On Brecht and Method
Olivier Neveux revisits Fredric Jameson's Brecht and Method for our Jameson at 90 series.
It took quite a sense of historical untimeliness to publish a book devoted to Brecht on the occasion of the centenary of his birth. At that time, the playwright was treated like a dead dog, caught up in the obliteration of anything remotely signifying Marx, despised or academised and – worst of all in the artistic world – outmoded. In this respect, what is striking in reading Jameson’s powerful book, more than twenty years after its publication, is its relative indifference to current events; Brecht is not a banner here, a denigrating response to the failure of actually existing socialism or the name of a boastful claim in the face of neoliberal victory, but the object of a study, and this study is propitious for Marxists. In a way, continuing with Brecht without making him a totem (remember the playwright's warning: ‘don’t connect with the good old, but rather with the bad new’).
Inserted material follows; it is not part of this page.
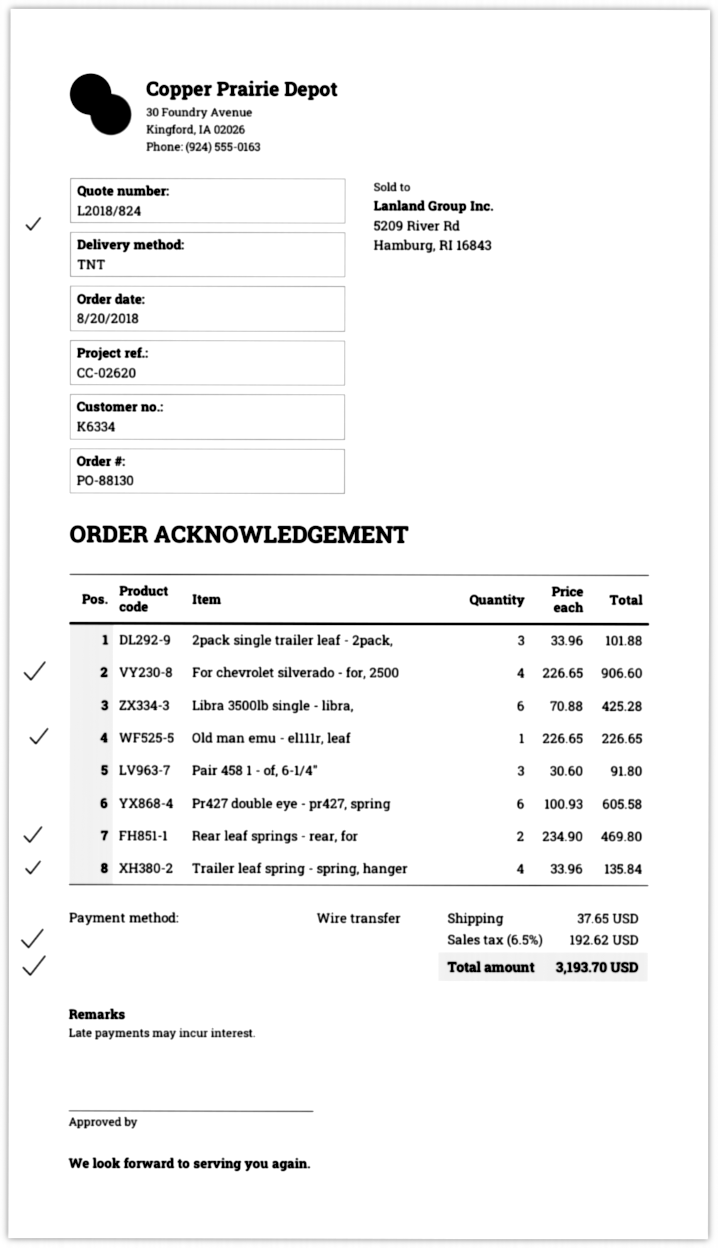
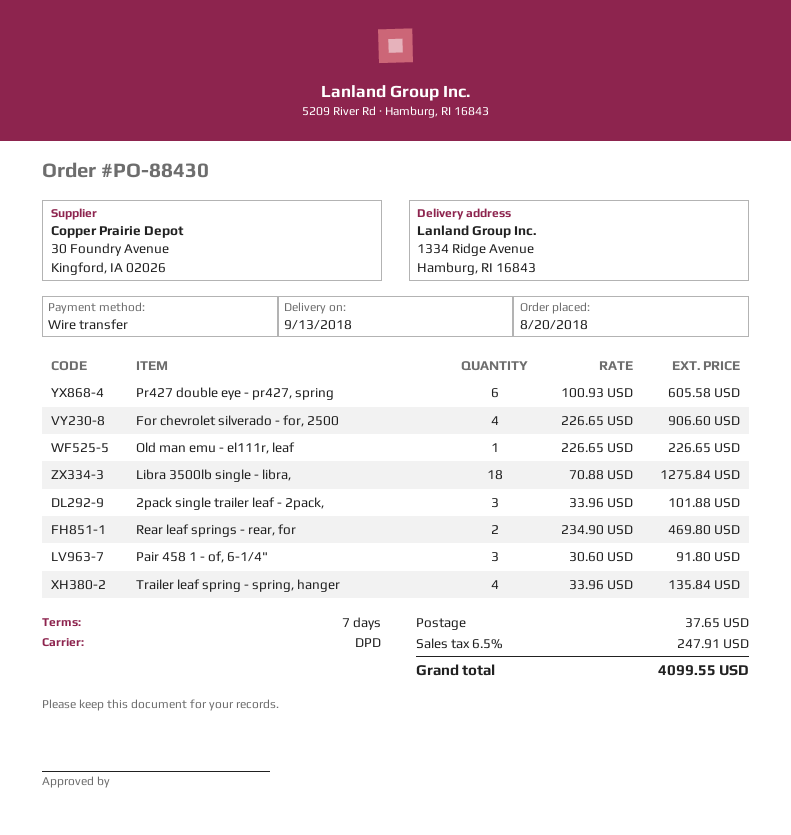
order number: PO-88130 -> PO-88430
shipping method: TNT -> DPD
Libra 3500lb single - libra,: 6 x 70.88 = 425.28 -> 18 x 70.88 = 1275.84
tax: 6.5% = 192.62 -> 6.5% = 247.91
total: 3193.70 -> 4099.55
The choice and status of Brecht raise questions; he was not a philosopher, his thinking on art is precisely captured in his art, and the commentaries that accompany it are dialectical – and manifest – moments that spur new work. Jameson does not treat him as a philosopher, any more than he really treats him as an artist of the theatre. He reads him. We need to say a few words about the method adopted: this constantly combines a view from above, macro-historical or totalising Brecht’s work, with an approach from below, horizontal (a few lines, a poem, an extract). The text runs its course; Jameson moves quickly, gliding or leaping in a tightly organised fashion from one proposition to another, taking up Brecht’s work to make use of it, and projecting it into major questions about literature and politics, which he subjects to his interpretation of Brechtian ruses and efficacy. More precisely, he links his propositions both to Brecht’s own texts and to readings that do not have Brecht as their subject.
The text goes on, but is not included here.